In light of the recent statute passed in Texas, however, there is a new reality—one that might soon come to your state too.
On September 1, a Texas state law banning abortion “after detection of an unborn child’s heartbeat” (occurring, according to the law’s interpretation, as early as six weeks into pregnancy) took effect. This legislation has spawned local and national outrage, not least because of its unprecedented enforcement scheme. The law is designed to evade the constitution by permitting private citizens to sue any person for “performing,” “aiding,” or “abetting” such an abortion: by allowing it to go into effect, the Supreme Court majority has ruled that such laws, because they do not involve the “state official” named by Roe, do not require judicial scrutiny.
Yet the mechanism used to enact this anti-abortion policy is only one of many concerns. This carefully constructed and dishonest law bans those who are pregnant from having an abortion shortly after a first missed period, long before most know that they are pregnant. The law itself rests on terminology that is not only misleading, but medically incorrect. Specifically, in the law, “fetal heartbeat” is defined as “cardiac activity or the steady and repetitive rhythmic construction of the fetal heart within the gestational sac.” But at six weeks of gestation, physicians specializing in reproductive health attribute that sound to electrical activity—not to a bona fide fetal heartbeat.
As importantly, the law moves Texas ever-closer to being not just an officially Christian state, but one with a particular theology. Many conservative legislators invoke Christian religious principles as a basis for their determination to ban abortion. While signing the Texas law, Governor Greg Abbott said, “Our creator endowed us with the right to life and yet millions of children lose their right to life every year because of abortion.”

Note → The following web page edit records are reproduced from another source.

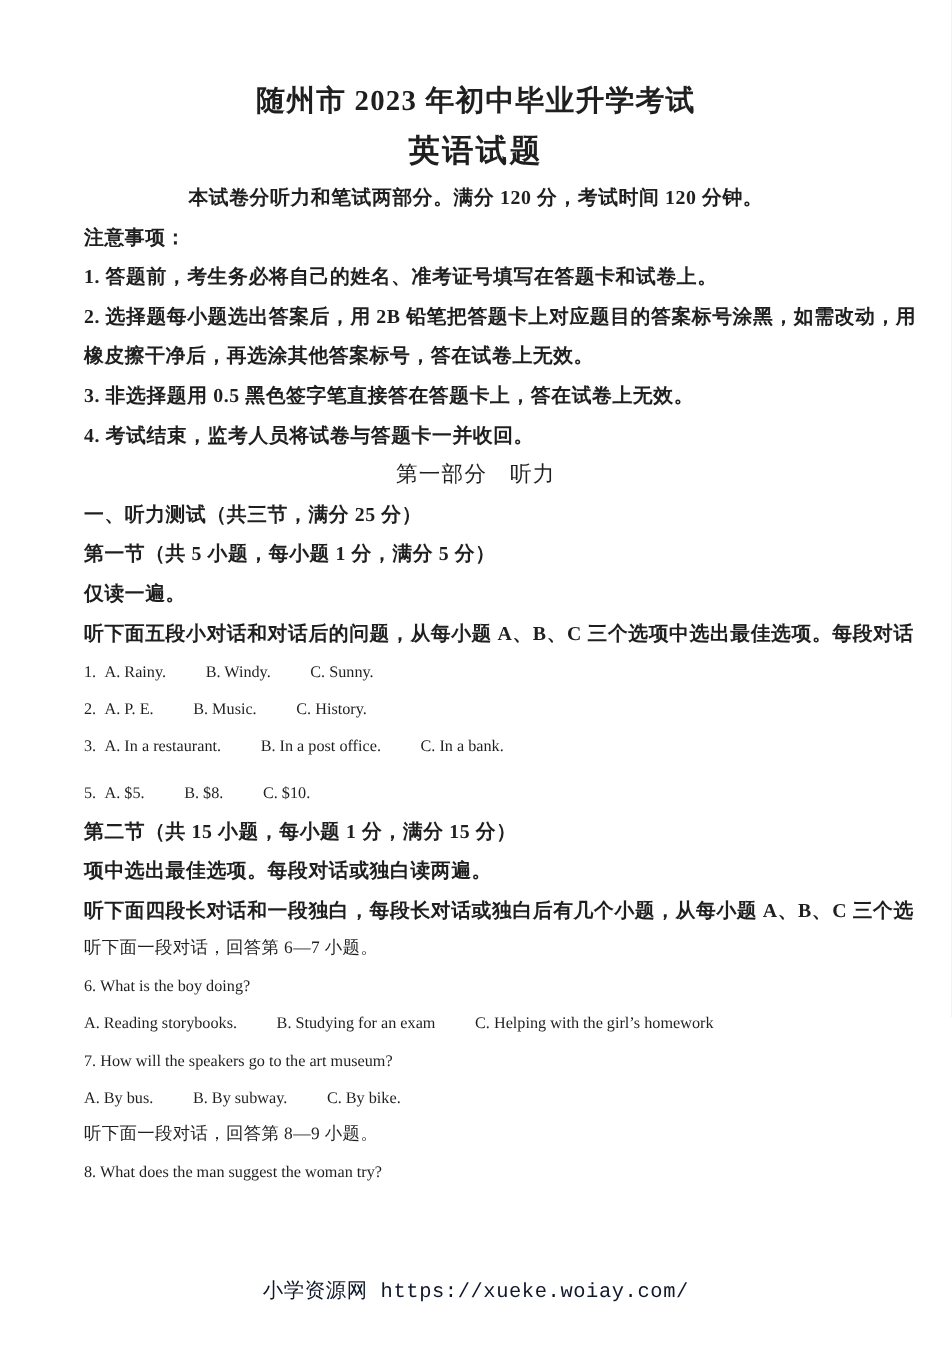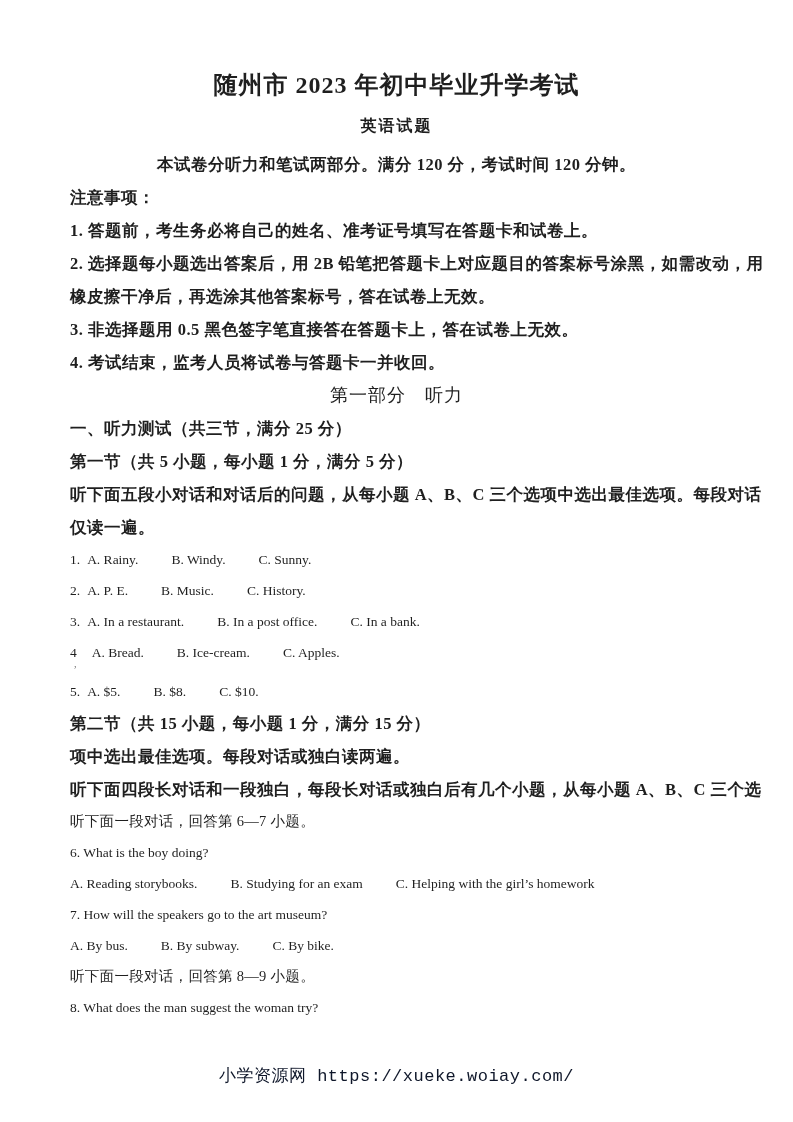--- a/index.html
+++ b/index.html
@@ -22,21 +22,21 @@
   .t-title {
     margin-top: 70px;
     font-size: 24px;
     line-height: 30px;
     font-weight: bold;
     text-align: center;
     letter-spacing: 1px;
   }
   .t-subtitle {
     margin-top: 10px;
-    font-size: 16px;
+    font-size: 26px;
     line-height: 32px;
     font-weight: bold;
     text-align: center;
     letter-spacing: 2px;
   }
   .t-summary {
     margin-top: 6px;
     font-size: 16.5px;
     line-height: 33px;
     font-weight: bold;
@@ -106,35 +106,31 @@
     <div class="line t-bold">1. 答题前，考生务必将自己的姓名、准考证号填写在答题卡和试卷上。</div>
     <div class="line t-bold">2. 选择题每小题选出答案后，用 2B 铅笔把答题卡上对应题目的答案标号涂黑，如需改动，用</div>
     <div class="line t-bold">橡皮擦干净后，再选涂其他答案标号，答在试卷上无效。</div>
     <div class="line t-bold">3. 非选择题用 0.5 黑色签字笔直接答在答题卡上，答在试卷上无效。</div>
     <div class="line t-bold">4. 考试结束，监考人员将试卷与答题卡一并收回。</div>
 
     <div class="line t-part">第一部分　听力</div>
     <div class="line t-bold">一、听力测试（共三节，满分 25 分）</div>
 
     <div class="line t-bold">第一节（共 5 小题，每小题 1 分，满分 5 分）</div>
+    <div class="line t-bold">仅读一遍。</div>
     <div class="line t-bold">听下面五段小对话和对话后的问题，从每小题 A、B、C 三个选项中选出最佳选项。每段对话</div>
-    <div class="line t-bold">仅读一遍。</div>
 
     <div class="line t-en q-row">
       <span class="q-num">1.</span><span class="opt">A. Rainy.</span><span class="opt">B. Windy.</span><span class="opt">C. Sunny.</span>
     </div>
     <div class="line t-en q-row">
       <span class="q-num">2.</span><span class="opt">A. P. E.</span><span class="opt">B. Music.</span><span class="opt">C. History.</span>
     </div>
     <div class="line t-en q-row">
       <span class="q-num">3.</span><span class="opt">A. In a restaurant.</span><span class="opt">B. In a post office.</span><span class="opt">C. In a bank.</span>
-    </div>
-    <div class="line t-en q-row">
-      <span class="q-num q-num-wide">4</span><span class="opt">A. Bread.</span><span class="opt">B. Ice-cream.</span><span class="opt">C. Apples.</span>
-      <span class="artifact">,</span>
     </div>
     <div class="line t-en q-row gap-sm">
       <span class="q-num">5.</span><span class="opt">A. $5.</span><span class="opt">B. $8.</span><span class="opt">C. $10.</span>
     </div>
 
     <div class="line t-bold">第二节（共 15 小题，每小题 1 分，满分 15 分）</div>
     <div class="line t-bold">项中选出最佳选项。每段对话或独白读两遍。</div>
     <div class="line t-bold">听下面四段长对话和一段独白，每段长对话或独白后有几个小题，从每小题 A、B、C 三个选</div>
 
     <div class="line t-cn">听下面一段对话，回答第 6—7 小题。</div>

Theologically, Jews think about this differently. As Rabbi Danya Ruttenberg put it in a recent Religious News Service article:
Abortion is permitted in Judaism, full stop . . . Abortion is sometimes required if the health of a person is at stake. . . These bills are based on a very specific Christian conception of where life begins that does not conform to Jewish legal understandings. If I, as a Jew, desire or even require an abortion, then I cannot do so because the law of the land is forbidding me—because of a Christian understanding of personhood.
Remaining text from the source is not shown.